When I now use Sony Companion to transfer data from my mobile to my pc, media files (photos and vids) are not picked up by the program and I have to transfer them separately. This is inconvenient - and confusing. 

Will it harm my mobile if I delete this program and how can I prevent it taking over my mobile in future? I have to say I find it a little sinister that it has appeared from nowhere - to my knowledge.

Would be grateful for any advice.


----------



## ChRoNo16 (May 30, 2005)

Is this on your phone or a laptop? 100Andro is a file folder common for most cell phone pictures to be stored in by android devices. Please give us some further details.


----------



## Athena12 (Jun 19, 2007)

Athena12 said:


> This programme has recently appeared on my Sony Xperia and my photos and videos are being stored there instead of in my Album programme; I do not know where it came from.
> 
> When I now use Sony Companion to transfer data from my mobile to my pc, media files (photos and vids) are not picked up by the program and I have to transfer them separately. This is inconvenient - and confusing.
> 
> ...





ChRoNo16 said:


> Is this on your phone or a laptop? 100Andro is a file folder common for most cell phone pictures to be stored in by android devices. Please give us some further details.


Hi ChRoNo16,
Thank you so much for your response; apologies for the delay in replying - other peoples' agendas...

This file "100ANDRO" appeared on my mobile phone, a Sony Xperia Z3, when I last backed-up; I have no knowledge of it being there previously and I have had the phone for over a year - a follow up to my previous Xperia, so I am (err, was) familiar with the programs.
I have always used Xperia Companion software to update my Xperia, which I have as a program on my p.c., supplied by Sony. Usually, when I update the phone through this program the photos and vids are automatically uploaded to the p.c. and one can select to automatically deleted from Album. However, since the last back-up I have upgraded to Windows 10 and am now wondering whether this has had any effect because Xperia Companion was in a different format and there was no apparent option to delete whilst uploading. This may just be because Sony have changed their program of course.

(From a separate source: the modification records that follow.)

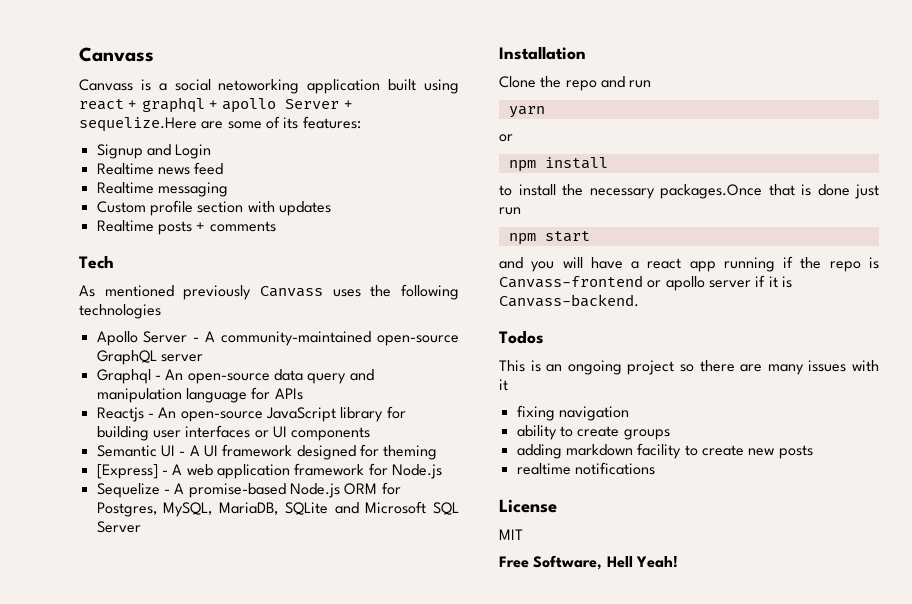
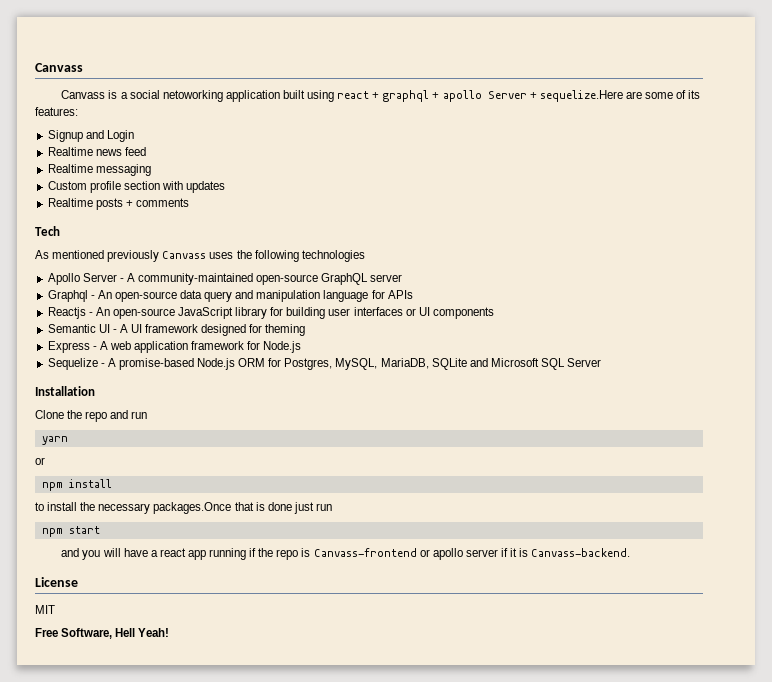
[96,464,158,479] [Express] -> [47,341,90,353] Express
[499,330,544,344] [499,360,879,375] [499,379,508,391] [516,405,629,421] [516,425,670,440] [516,443,813,459] [516,462,655,475] // Todos // This is an ongoing project so there are many issues with it // fixing navigation // ability to create groups // adding markdown facility to create new posts // realtime notifications -> (631, 552) none

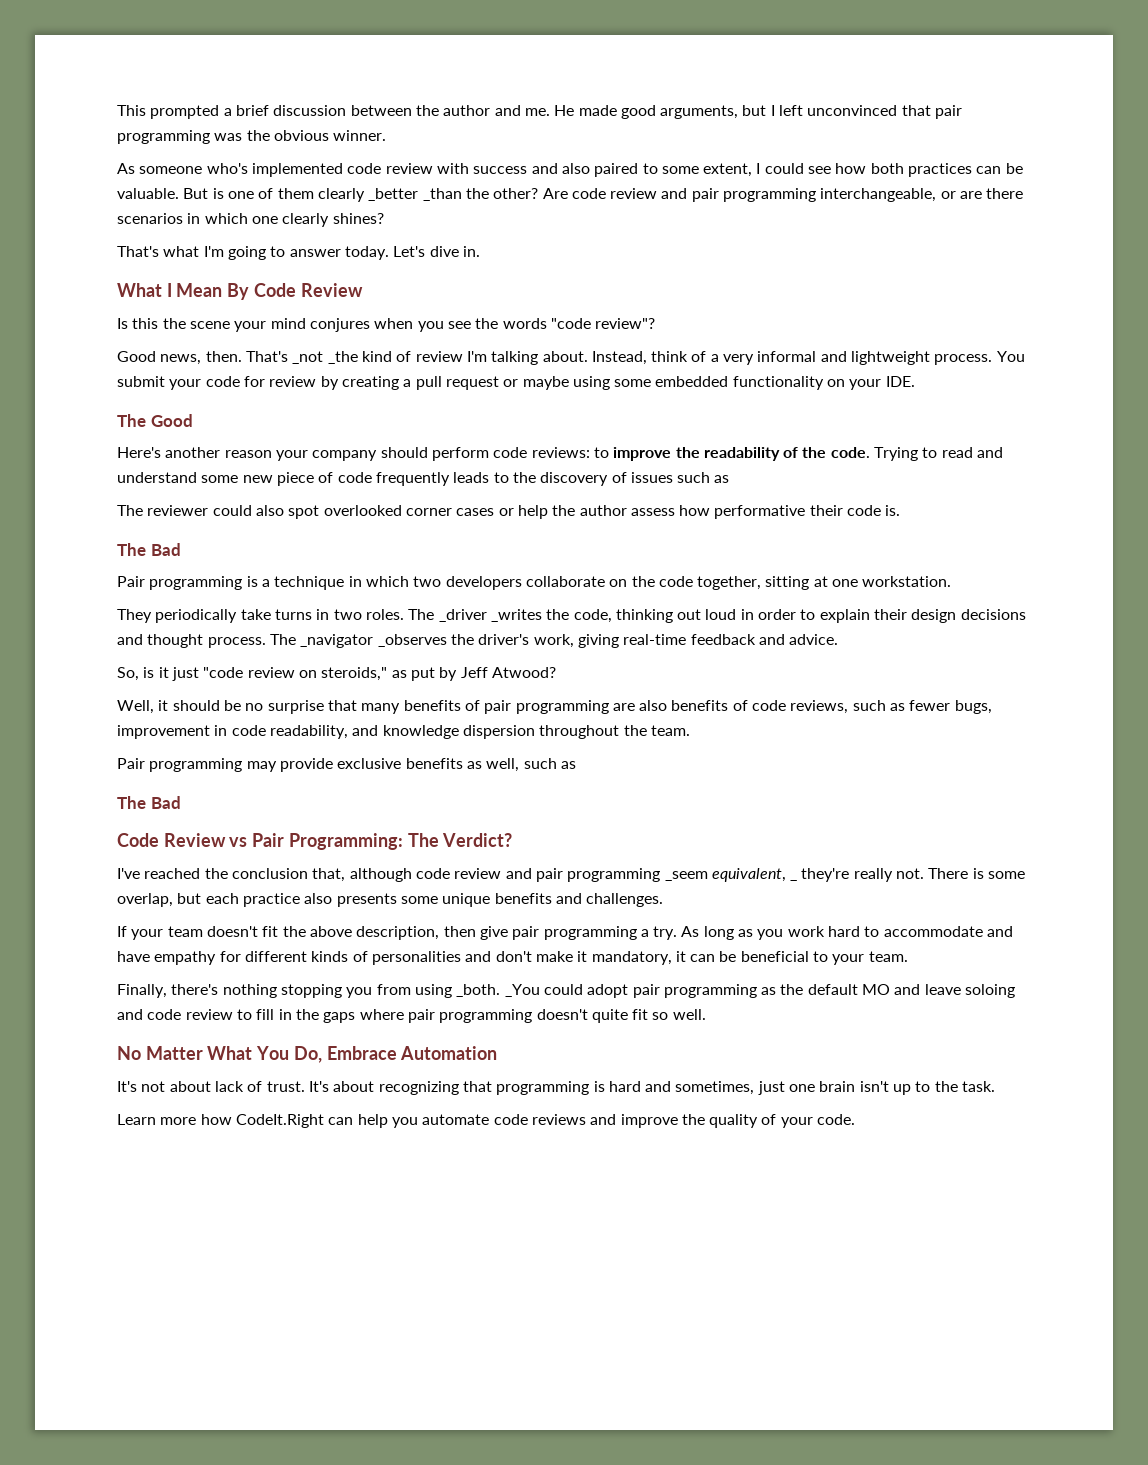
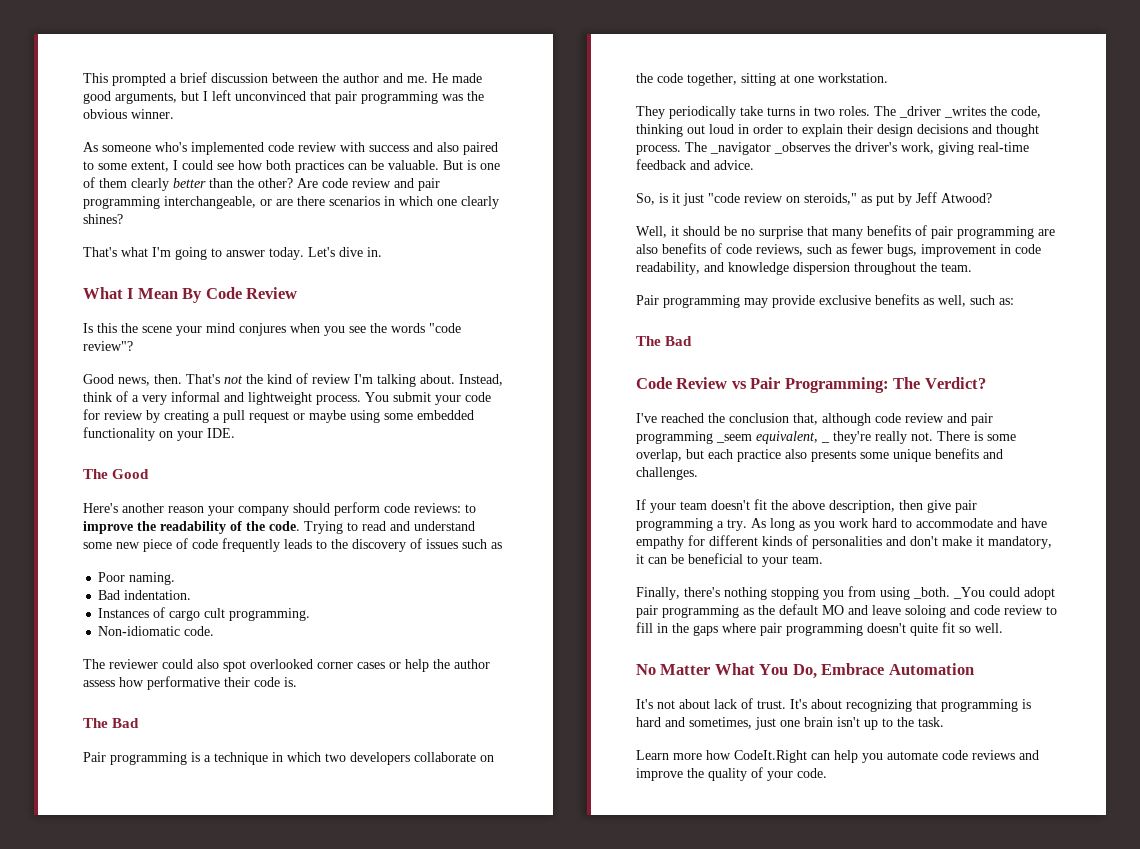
[368,188,462,201] _better _than -> [173,178,233,188] better than
[292,351,358,364] _not _the -> [224,374,263,384] not the
(730, 479) none -> [98,572,176,585] [98,590,192,600] [98,607,311,621] [98,626,215,636] // Poor naming. // Bad indentation. // Instances of cargo cult programming. // Non-idiomatic code.
[560,761,576,769] as -> [999,298,1014,305] as:

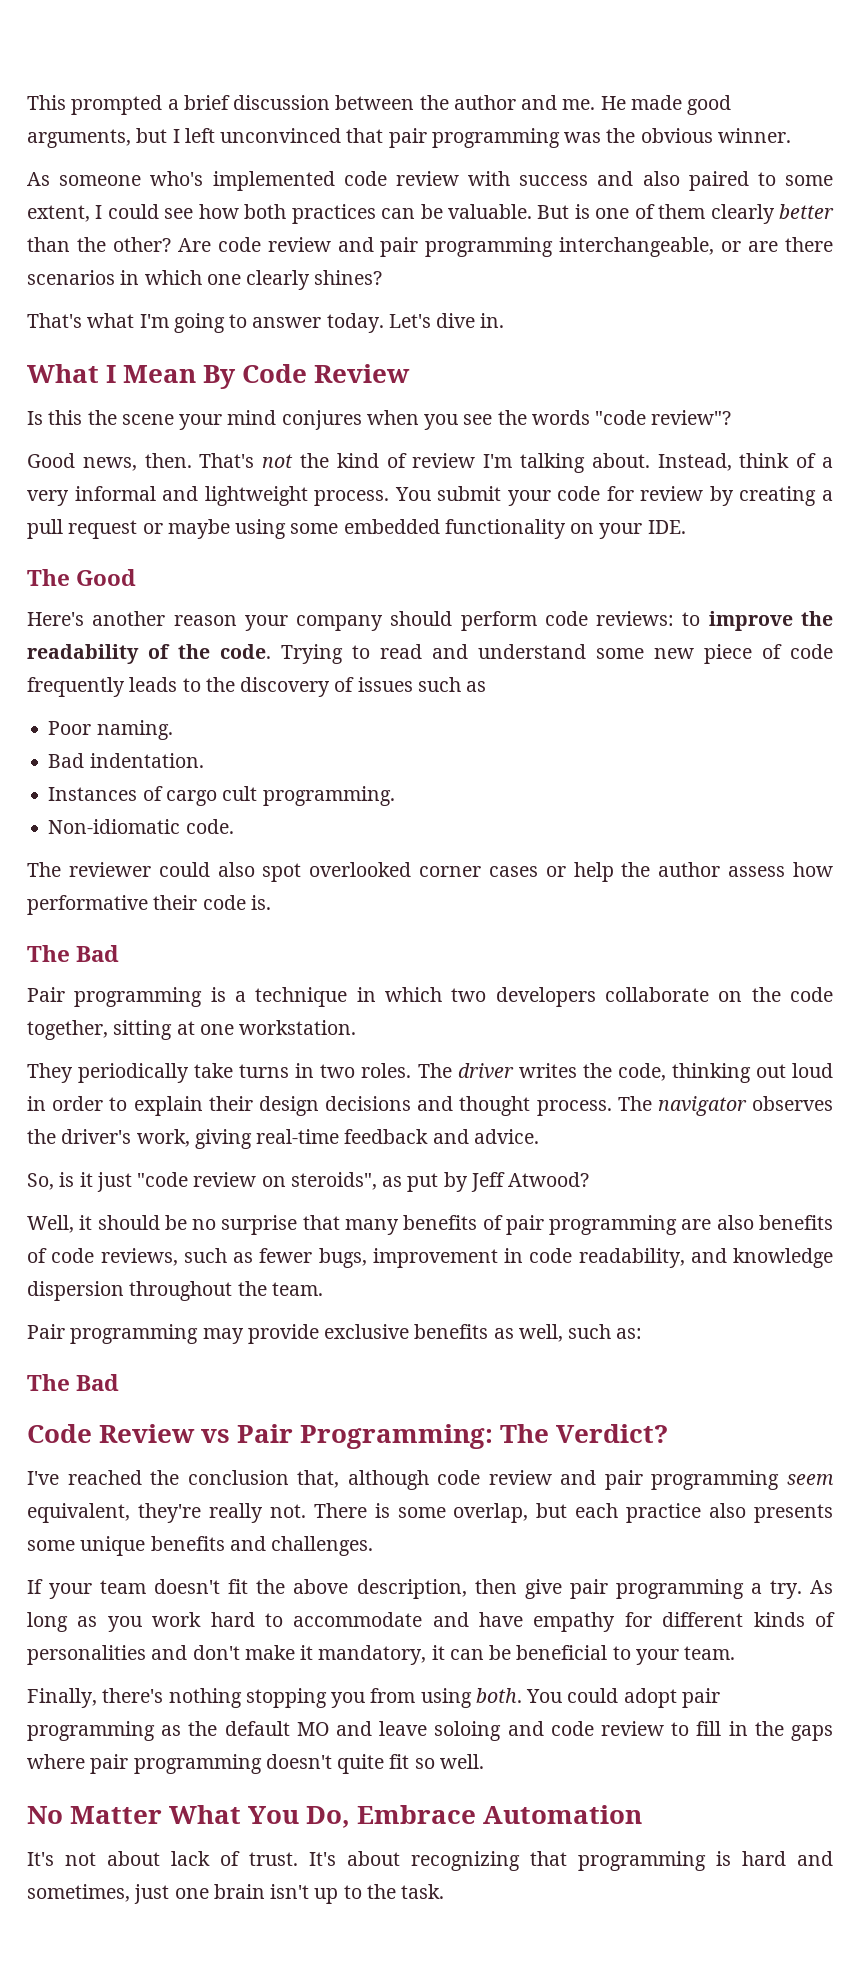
[899,106,986,118] _driver _writes -> [457,1063,577,1078] driver writes
[710,142,830,155] _navigator _observes -> [657,1096,833,1116] navigator observes
[804,193,857,205] steroids," -> [290,1172,377,1190] steroids",
[716,431,830,444] _seem equivalent, _ -> [786,1474,834,1485] [27,1503,130,1523] seem equivalent,
[913,587,985,599] _both. _You -> [475,1688,563,1703] both. You
[636,750,1039,763] [636,767,827,781] // Learn more how CodeIt.Right can help you automate code reviews and improve the quality of your code. -> (445, 1891) none

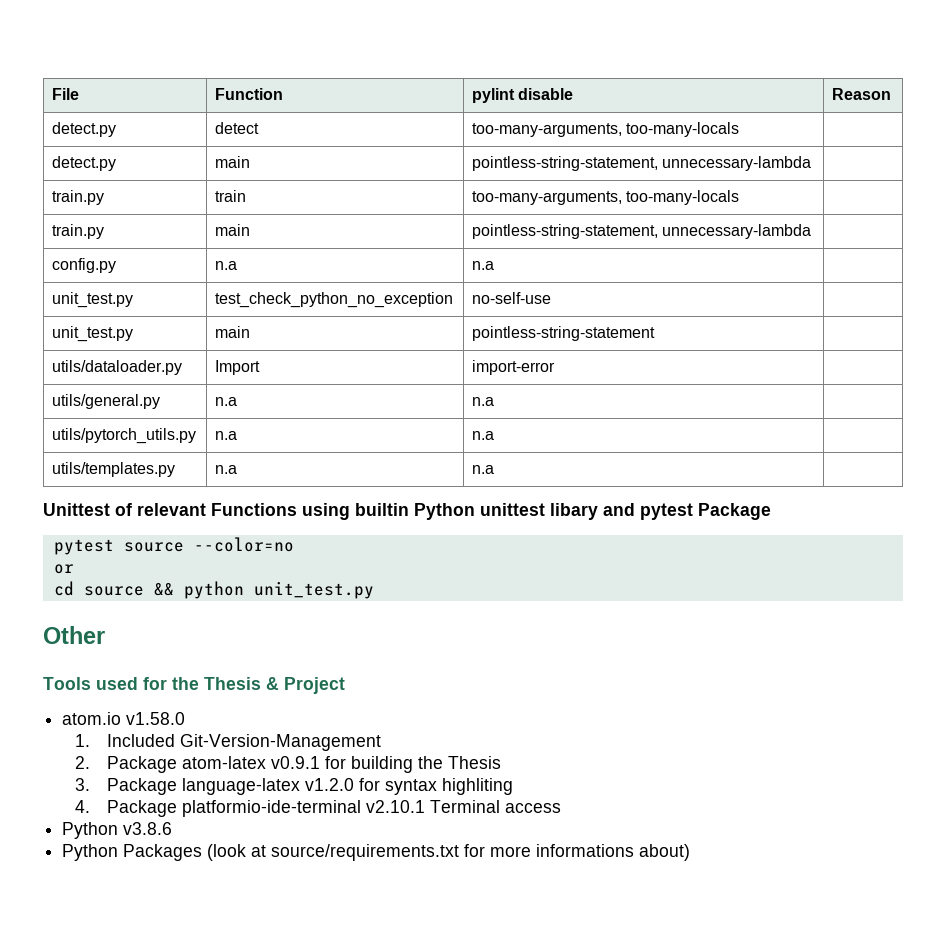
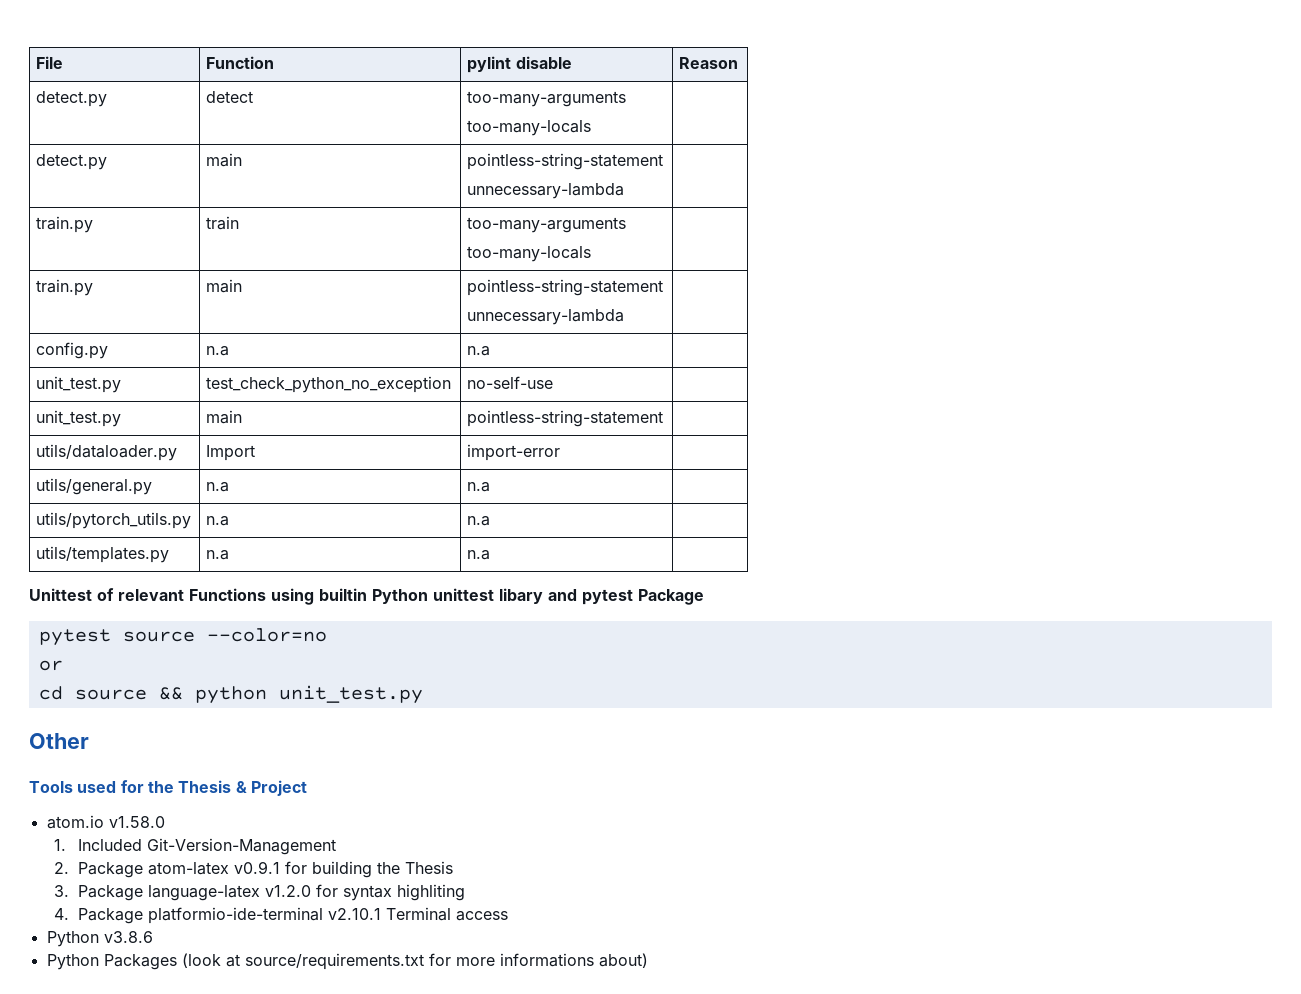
[471,123,622,137] too-many-arguments, -> [467,91,627,107] too-many-arguments //
[471,156,658,171] pointless-string-statement, -> [467,153,664,170] pointless-string-statement //
[471,191,622,205] too-many-arguments, -> [467,217,627,233] too-many-arguments //
[471,224,658,239] pointless-string-statement, -> [467,279,664,296] pointless-string-statement //

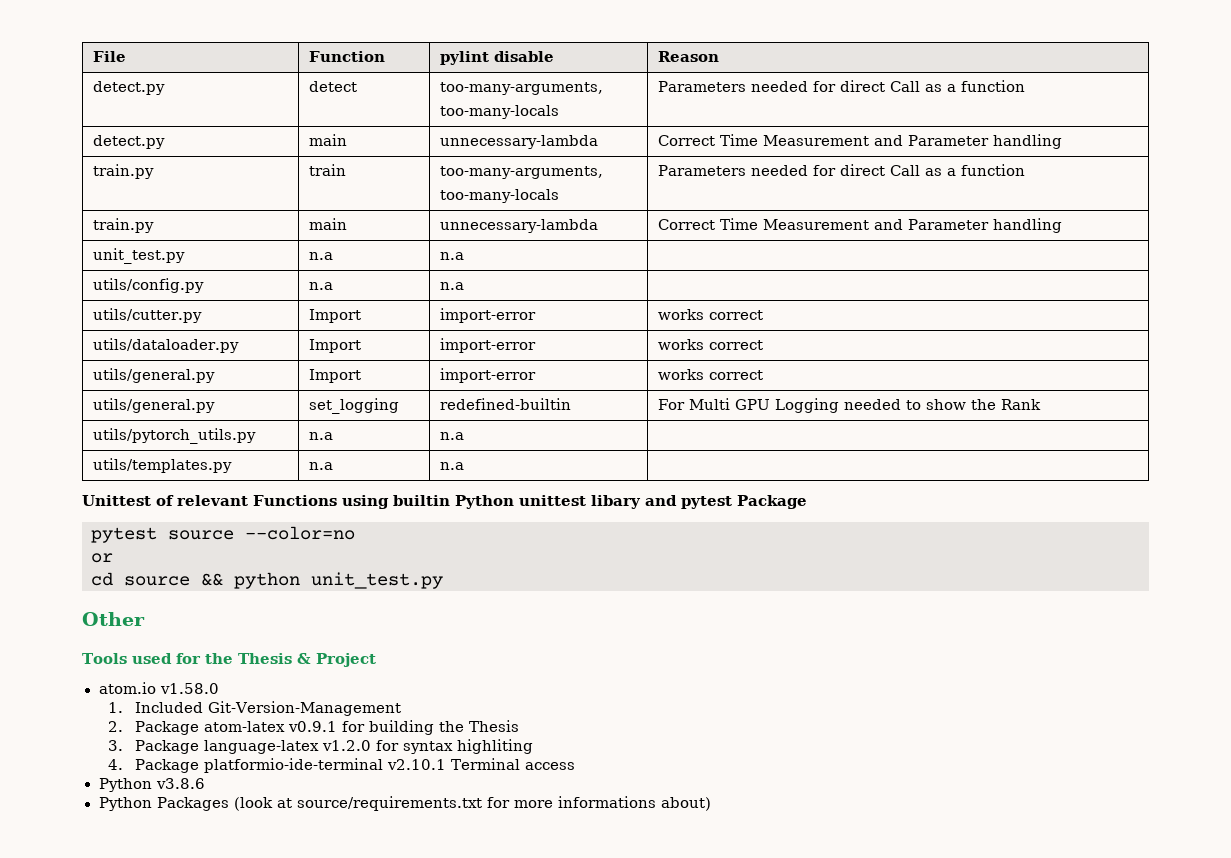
[467,91,627,107] [467,120,592,136] too-many-arguments // too-many-locals | -> [439,82,603,95] [439,105,559,119] [657,80,1025,92] too-many-arguments, // too-many-locals | Parameters needed for direct Call as a function
[467,153,664,170] [467,183,625,199] pointless-string-statement // unnecessary-lambda | -> [439,135,598,149] [657,134,1062,149] unnecessary-lambda | Correct Time Measurement and Parameter handling
[467,217,627,233] [467,246,592,262] too-many-arguments // too-many-locals | -> [439,166,603,179] [439,189,559,203] [657,164,1025,176] too-many-arguments, // too-many-locals | Parameters needed for direct Call as a function
[467,279,664,296] [467,309,625,325] [36,342,109,359] [206,346,230,356] [467,346,491,356] [36,376,122,393] [206,376,452,393] [467,376,554,389] [36,410,122,427] [206,410,243,424] [467,410,664,427] pointless-string-statement // unnecessary-lambda | // config.py | n.a | n.a | // unit_test.py | test_check_python_no_exception | no-self-use | // unit_test.py | main | pointless-string-statement | -> [439,219,598,233] [657,218,1062,233] [92,248,185,264] [308,252,333,260] [439,252,464,260] [92,278,204,293] [308,282,333,290] [439,282,464,290] [92,308,202,323] [308,309,361,323] [439,308,536,323] [657,309,763,320] unnecessary-lambda | Correct Time Measurement and Parameter handling // unit_test.py | n.a | n.a | // utils/config.py | n.a | n.a | // utils/cutter.py | Import | import-error | works correct
[36,478,153,495] [206,482,230,492] [467,482,491,492] // utils/general.py | n.a | n.a | -> [657,339,763,350] [92,368,215,383] [308,369,361,383] [439,368,536,383] [657,369,763,380] [92,398,215,413] [308,398,399,414] [439,398,571,410] [657,398,1041,413] works correct // utils/general.py | Import | import-error | works correct // utils/general.py | set_logging | redefined-builtin | For Multi GPU Logging needed to show the Rank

I have repeated the back-up process and again the pictures and vids remained on my Xperia so I deleted them via Windows and my phone is now clear, with all photos and vids backed up on my pc.
I assume this is the way I shall have to operate in future, but it is rather long-winded as opposed to having the option to delete whilst transferring; perhaps this does still exist, but I couldn't find it.

Thanks again for responding; if you're familiar with this program in its new guise (either due to Windows 10 or a Sony update) perhaps you know where the delete option is hiding!
Regards,
Athena12


----------